DATA TO EXAMINE Start Marker

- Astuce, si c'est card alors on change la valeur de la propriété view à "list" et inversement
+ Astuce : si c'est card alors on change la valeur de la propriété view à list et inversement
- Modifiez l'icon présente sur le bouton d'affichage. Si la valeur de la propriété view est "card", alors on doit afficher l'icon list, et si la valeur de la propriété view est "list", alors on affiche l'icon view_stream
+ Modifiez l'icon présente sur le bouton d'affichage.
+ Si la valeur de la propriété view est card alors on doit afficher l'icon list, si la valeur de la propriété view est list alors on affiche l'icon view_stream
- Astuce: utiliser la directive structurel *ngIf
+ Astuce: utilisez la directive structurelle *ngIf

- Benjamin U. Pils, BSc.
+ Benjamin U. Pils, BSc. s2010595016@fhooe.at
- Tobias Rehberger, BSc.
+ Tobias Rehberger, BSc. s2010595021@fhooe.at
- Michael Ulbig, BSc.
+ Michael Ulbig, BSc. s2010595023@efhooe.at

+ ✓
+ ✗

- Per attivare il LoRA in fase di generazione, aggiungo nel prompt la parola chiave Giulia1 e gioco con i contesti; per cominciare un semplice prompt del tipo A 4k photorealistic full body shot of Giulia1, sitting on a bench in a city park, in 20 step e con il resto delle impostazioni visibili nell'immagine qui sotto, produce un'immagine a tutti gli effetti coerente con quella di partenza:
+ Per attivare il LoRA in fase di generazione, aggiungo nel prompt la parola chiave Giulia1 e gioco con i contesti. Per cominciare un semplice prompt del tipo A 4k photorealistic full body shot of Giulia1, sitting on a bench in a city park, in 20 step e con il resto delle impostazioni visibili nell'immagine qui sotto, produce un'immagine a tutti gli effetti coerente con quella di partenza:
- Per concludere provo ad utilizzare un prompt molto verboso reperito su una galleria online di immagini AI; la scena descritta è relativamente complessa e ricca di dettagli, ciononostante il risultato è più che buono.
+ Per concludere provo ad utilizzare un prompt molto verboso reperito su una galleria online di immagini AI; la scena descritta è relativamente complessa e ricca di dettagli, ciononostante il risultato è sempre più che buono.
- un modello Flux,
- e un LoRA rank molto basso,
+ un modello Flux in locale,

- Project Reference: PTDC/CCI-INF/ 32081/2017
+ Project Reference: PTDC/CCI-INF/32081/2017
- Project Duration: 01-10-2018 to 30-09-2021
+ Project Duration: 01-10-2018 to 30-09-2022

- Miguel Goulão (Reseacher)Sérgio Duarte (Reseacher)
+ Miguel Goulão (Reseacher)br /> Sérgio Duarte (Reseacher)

DATA TO EXAMINE End Marker

AIM OF THE TASK: Transcribe each entry. Leave nothing out.

RESPONSE BELOW:
- Astuce, si c'est card alors on change la valeur de la propriété view à "list" et inversement
+ Astuce : si c'est card alors on change la valeur de la propriété view à list et inversement
- Modifiez l'icon présente sur le bouton d'affichage. Si la valeur de la propriété view est "card", alors on doit afficher l'icon list, et si la valeur de la propriété view est "list", alors on affiche l'icon view_stream
+ Modifiez l'icon présente sur le bouton d'affichage.
+ Si la valeur de la propriété view est card alors on doit afficher l'icon list, si la valeur de la propriété view est list alors on affiche l'icon view_stream
- Astuce: utiliser la directive structurel *ngIf
+ Astuce: utilisez la directive structurelle *ngIf

- Benjamin U. Pils, BSc.
+ Benjamin U. Pils, BSc. s2010595016@fhooe.at
- Tobias Rehberger, BSc.
+ Tobias Rehberger, BSc. s2010595021@fhooe.at
- Michael Ulbig, BSc.
+ Michael Ulbig, BSc. s2010595023@efhooe.at

+ ✓
+ ✗

- Per attivare il LoRA in fase di generazione, aggiungo nel prompt la parola chiave Giulia1 e gioco con i contesti; per cominciare un semplice prompt del tipo A 4k photorealistic full body shot of Giulia1, sitting on a bench in a city park, in 20 step e con il resto delle impostazioni visibili nell'immagine qui sotto, produce un'immagine a tutti gli effetti coerente con quella di partenza:
+ Per attivare il LoRA in fase di generazione, aggiungo nel prompt la parola chiave Giulia1 e gioco con i contesti. Per cominciare un semplice prompt del tipo A 4k photorealistic full body shot of Giulia1, sitting on a bench in a city park, in 20 step e con il resto delle impostazioni visibili nell'immagine qui sotto, produce un'immagine a tutti gli effetti coerente con quella di partenza:
- Per concludere provo ad utilizzare un prompt molto verboso reperito su una galleria online di immagini AI; la scena descritta è relativamente complessa e ricca di dettagli, ciononostante il risultato è più che buono.
+ Per concludere provo ad utilizzare un prompt molto verboso reperito su una galleria online di immagini AI; la scena descritta è relativamente complessa e ricca di dettagli, ciononostante il risultato è sempre più che buono.
- un modello Flux,
- e un LoRA rank molto basso,
+ un modello Flux in locale,

- Project Reference: PTDC/CCI-INF/ 32081/2017
+ Project Reference: PTDC/CCI-INF/32081/2017
- Project Duration: 01-10-2018 to 30-09-2021
+ Project Duration: 01-10-2018 to 30-09-2022

- Miguel Goulão (Reseacher)Sérgio Duarte (Reseacher)
+ Miguel Goulão (Reseacher)br /> Sérgio Duarte (Reseacher)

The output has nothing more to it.